# Directions for this task
A single number is required: the count of lines in the entries below that include the word "folder".

[Dataset records Boundary: Start]

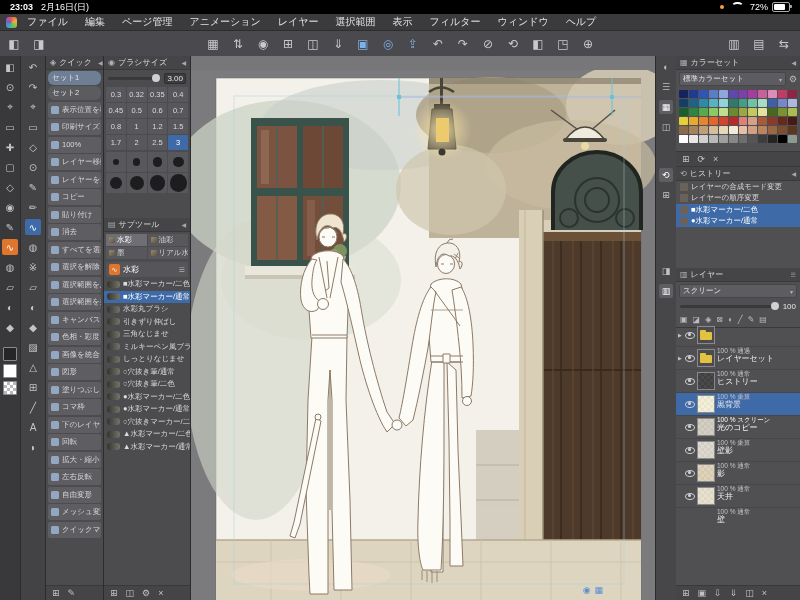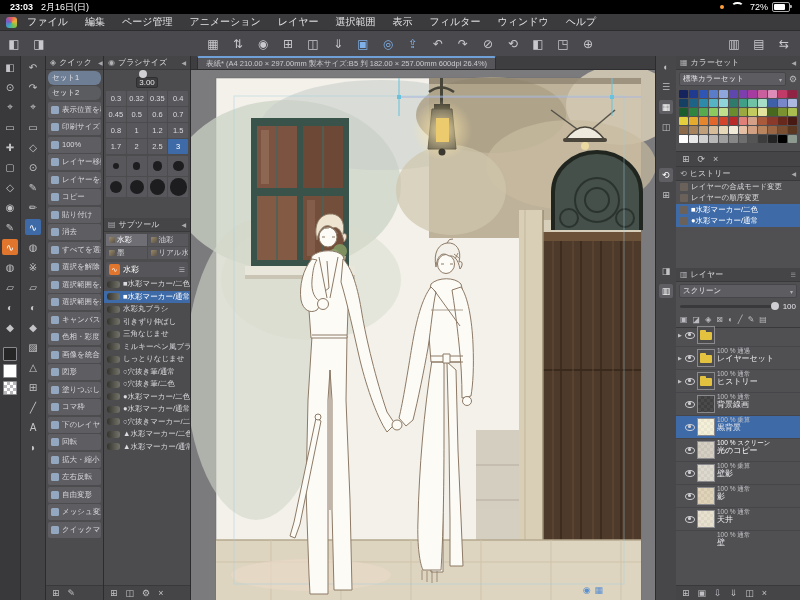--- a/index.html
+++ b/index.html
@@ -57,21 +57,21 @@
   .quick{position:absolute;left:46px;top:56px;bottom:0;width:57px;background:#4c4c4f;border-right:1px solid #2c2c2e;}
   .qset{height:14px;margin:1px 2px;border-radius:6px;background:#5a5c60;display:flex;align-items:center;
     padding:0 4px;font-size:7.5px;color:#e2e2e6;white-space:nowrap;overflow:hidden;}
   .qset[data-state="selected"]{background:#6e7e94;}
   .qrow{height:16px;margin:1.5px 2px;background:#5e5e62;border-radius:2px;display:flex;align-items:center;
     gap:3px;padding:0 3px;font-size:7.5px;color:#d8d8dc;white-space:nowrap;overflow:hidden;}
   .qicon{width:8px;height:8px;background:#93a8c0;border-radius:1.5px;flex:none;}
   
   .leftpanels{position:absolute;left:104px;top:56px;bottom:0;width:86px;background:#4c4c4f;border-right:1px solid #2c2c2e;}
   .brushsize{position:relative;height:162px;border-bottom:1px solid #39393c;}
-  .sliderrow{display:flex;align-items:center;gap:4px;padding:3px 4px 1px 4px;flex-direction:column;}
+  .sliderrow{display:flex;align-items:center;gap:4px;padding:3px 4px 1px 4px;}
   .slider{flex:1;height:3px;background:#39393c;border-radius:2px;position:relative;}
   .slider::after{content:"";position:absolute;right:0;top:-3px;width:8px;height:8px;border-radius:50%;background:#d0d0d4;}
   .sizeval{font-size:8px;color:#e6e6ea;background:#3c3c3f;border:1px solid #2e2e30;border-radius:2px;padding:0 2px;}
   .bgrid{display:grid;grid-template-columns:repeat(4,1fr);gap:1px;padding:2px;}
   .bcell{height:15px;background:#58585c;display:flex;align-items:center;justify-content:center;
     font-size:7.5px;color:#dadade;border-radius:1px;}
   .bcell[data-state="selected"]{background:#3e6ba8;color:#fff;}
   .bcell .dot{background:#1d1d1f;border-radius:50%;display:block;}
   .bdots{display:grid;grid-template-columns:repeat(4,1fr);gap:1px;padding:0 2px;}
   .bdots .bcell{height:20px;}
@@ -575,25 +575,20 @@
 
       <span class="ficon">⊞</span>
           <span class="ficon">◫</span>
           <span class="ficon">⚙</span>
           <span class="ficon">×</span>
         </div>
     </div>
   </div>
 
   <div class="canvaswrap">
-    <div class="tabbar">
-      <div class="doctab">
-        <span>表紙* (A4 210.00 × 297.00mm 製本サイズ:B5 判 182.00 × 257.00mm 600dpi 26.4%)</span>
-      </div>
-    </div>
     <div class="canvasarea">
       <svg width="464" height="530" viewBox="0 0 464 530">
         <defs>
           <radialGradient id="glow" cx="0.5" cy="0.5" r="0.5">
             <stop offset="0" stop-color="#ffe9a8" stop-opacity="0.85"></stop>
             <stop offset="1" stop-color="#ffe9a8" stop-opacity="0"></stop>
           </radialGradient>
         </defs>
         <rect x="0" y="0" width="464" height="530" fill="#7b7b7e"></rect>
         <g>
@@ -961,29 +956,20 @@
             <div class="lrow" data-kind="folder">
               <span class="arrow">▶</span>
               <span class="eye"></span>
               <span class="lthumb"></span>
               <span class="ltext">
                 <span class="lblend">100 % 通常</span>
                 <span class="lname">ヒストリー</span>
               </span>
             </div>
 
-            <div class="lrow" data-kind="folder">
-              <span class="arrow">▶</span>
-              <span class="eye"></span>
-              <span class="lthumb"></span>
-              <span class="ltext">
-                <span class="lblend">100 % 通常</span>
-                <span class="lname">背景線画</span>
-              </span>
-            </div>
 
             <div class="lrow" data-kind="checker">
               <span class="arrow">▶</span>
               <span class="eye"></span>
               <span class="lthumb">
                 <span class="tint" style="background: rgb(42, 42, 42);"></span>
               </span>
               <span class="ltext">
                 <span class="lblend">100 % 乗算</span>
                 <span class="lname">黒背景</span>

[Dataset records Boundary: End]

# Completed exercise
2